Standing for long periods of time over a patient or the armory table or any sort of extended activity is excruciating.
The meds allow me to function at my work, but when I come down off the adrenaline when the job’s done, I can’t do anything physical without taking them.
I’ve never been off the meds. It’s just that I make sure no one sees me take them because I don’t want the team to blame the drugs if something goes wrong on a project.
Then I get all up in my head about ‘What if something does go wrong?’, causing me to get pissy worrying about it, so everyone assumes I’m detoxing. ”
“It’s why you disappear when you come back to L.A. from a project. You’re fighting through the pain.”
“Pretty much. The beach hut gives me a place to lie low. If I’m at Tribe, I’m accessible.
People can just come find me, and I can’t hide the pain.
At the beach hut, the possibility of someone coming to find me in the early stages of recovering is rare.
No one wants to haul their ass to the beach, so they text three or four times before sending someone out to collect me. ”
“Waters has been covering for you all this time, hasn’t he? He knows where you are and why afterward.”
“Yeah. Fecker knows everything about everyone. Impossible to hide shit from his spidey senses. ”
She nodded. “I don’t like how you did it, but I guess I can understand. I wasn’t exactly listening to what you were saying to me after you rescued me.” She stopped. “Wait. You said it took a week to find my dad. Why didn’t you come back right away?”
“I just… I needed to get clear. I needed to figure out if I could quit, and I knew I couldn’t do that here. Everyone would hover, and I didn’t want to disappoint people when I failed.”
She bit her lip, afraid to ask but needing to know. She chose a more passive approach to see if he’d open up about what he discovered. “I meant what I said in the hotel room,” she confessed. “I want this. Us. I don’t care.”
“Fireball,” he breathed out.
He kissed her lips softly.
“I’m not worthy of your attention, let alone your love.
” He brushed back wisps of hair that the night breeze was blowing over her face.
“I’m always going to be in pain. The only hope I have of being permanently pain-free is surgery, and of course, there’s no guarantee it will actually work.
I’m not ready for that yet. Not until the Salieri are routed out.
“In the meantime, there’s a procedure I tried—radiofrequency ablation—where the doctor severs the nerve.
It worked for a while, but the nerves grow back, and then the pain returns; however, I’d only be down about a week before I could return to duty.

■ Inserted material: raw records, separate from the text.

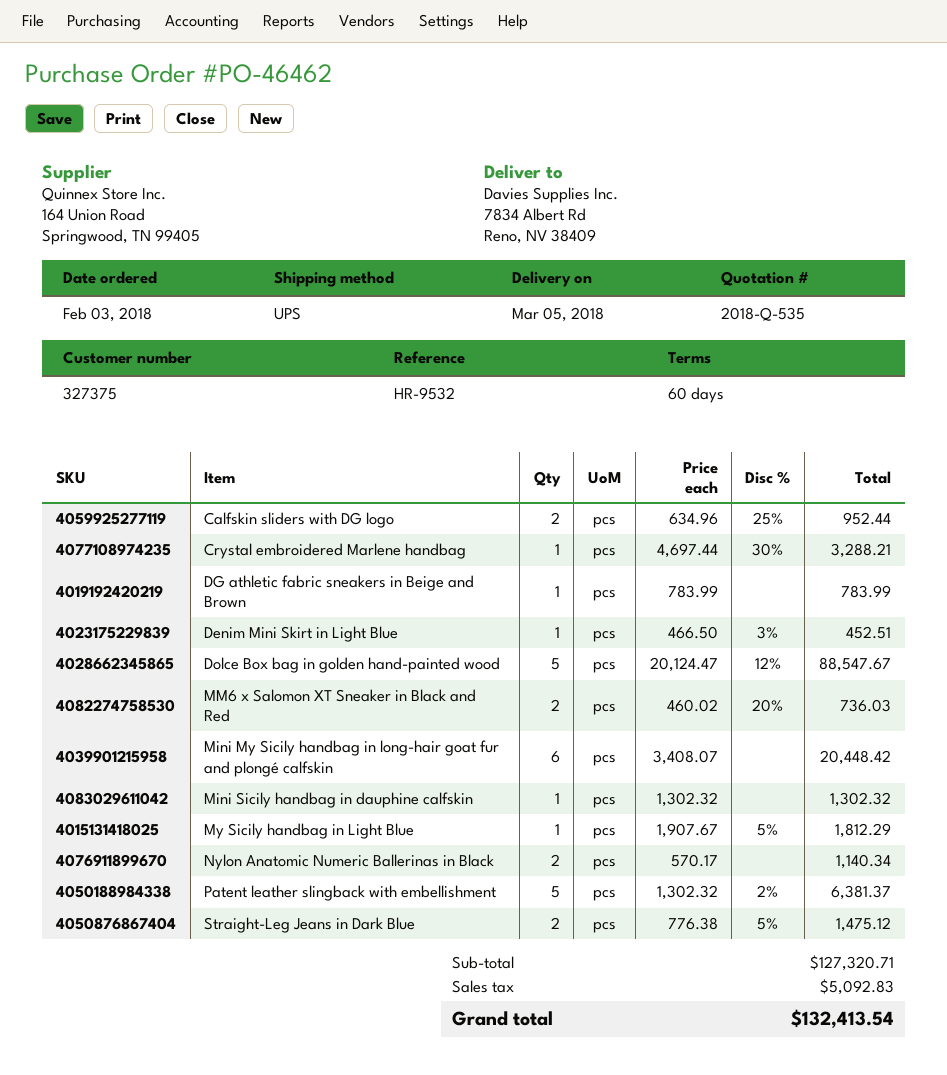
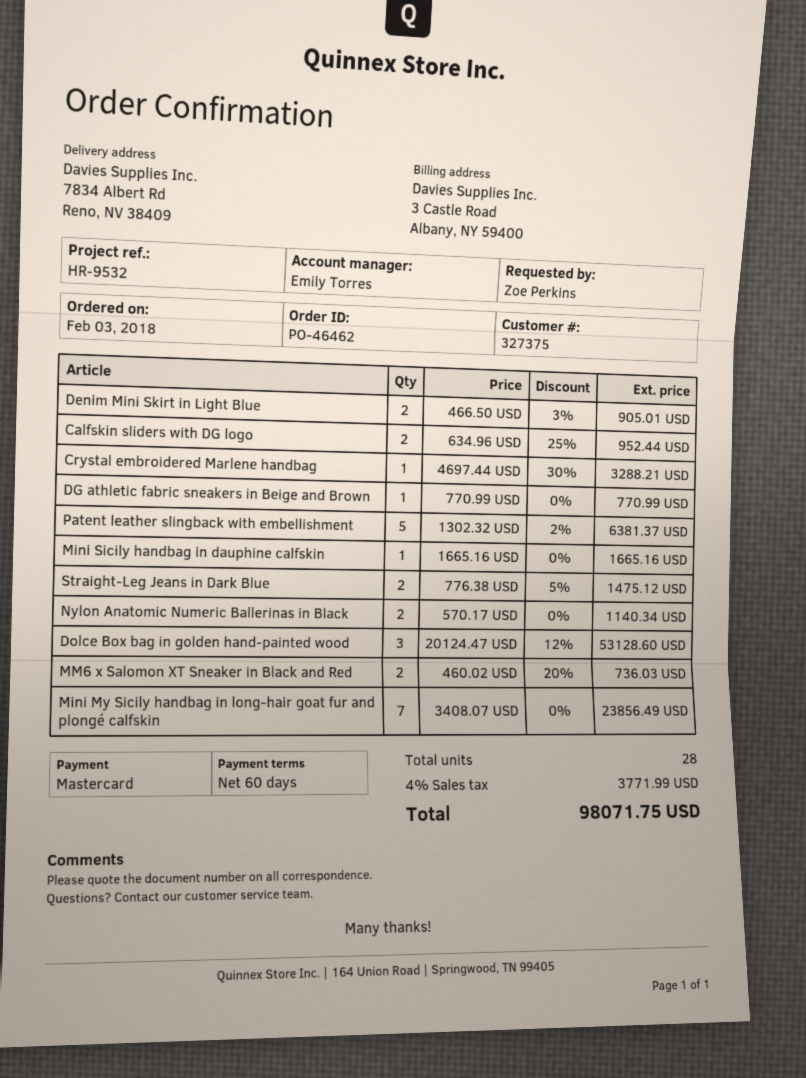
DG athletic fabric sneakers in Beige and Brown: 1 x 783.99 = 783.99 -> 1 x 770.99 = 770.99
Denim Mini Skirt in Light Blue: 1 x 466.50 - 3% = 452.51 -> 2 x 466.50 - 3% = 905.01
Dolce Box bag in golden hand-painted wood: 5 x 20124.47 - 12% = 88547.67 -> 3 x 20124.47 - 12% = 53128.60
Mini My Sicily handbag in long-hair goat fur and plongé calfskin: 6 x 3408.07 = 20448.42 -> 7 x 3408.07 = 23856.49
Mini Sicily handbag in dauphine calfskin: 1 x 1302.32 = 1302.32 -> 1 x 1665.16 = 1665.16
My Sicily handbag in Light Blue: 1 x 1907.67 - 5% = 1812.29 -> none
tax: 5092.83 -> 3771.99
total: 132413.54 -> 98071.75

Probably have to have it done about every six months.
As it wears off, I’ll have to go back on the meds.
Do some more therapy. Then when I can’t stand the pain anymore, I’ll be out six months to a year to have the surgery and recover. That’s assuming it works.”
“As long as you want to do it for you, I think you should do it. I meant what I said, Aidan. I’ll stand by you. I know I said that once before, and then I went back on it. I was hurting. Not a worthy excuse, but it’s true. I did come to my senses, but by then, you were gone.”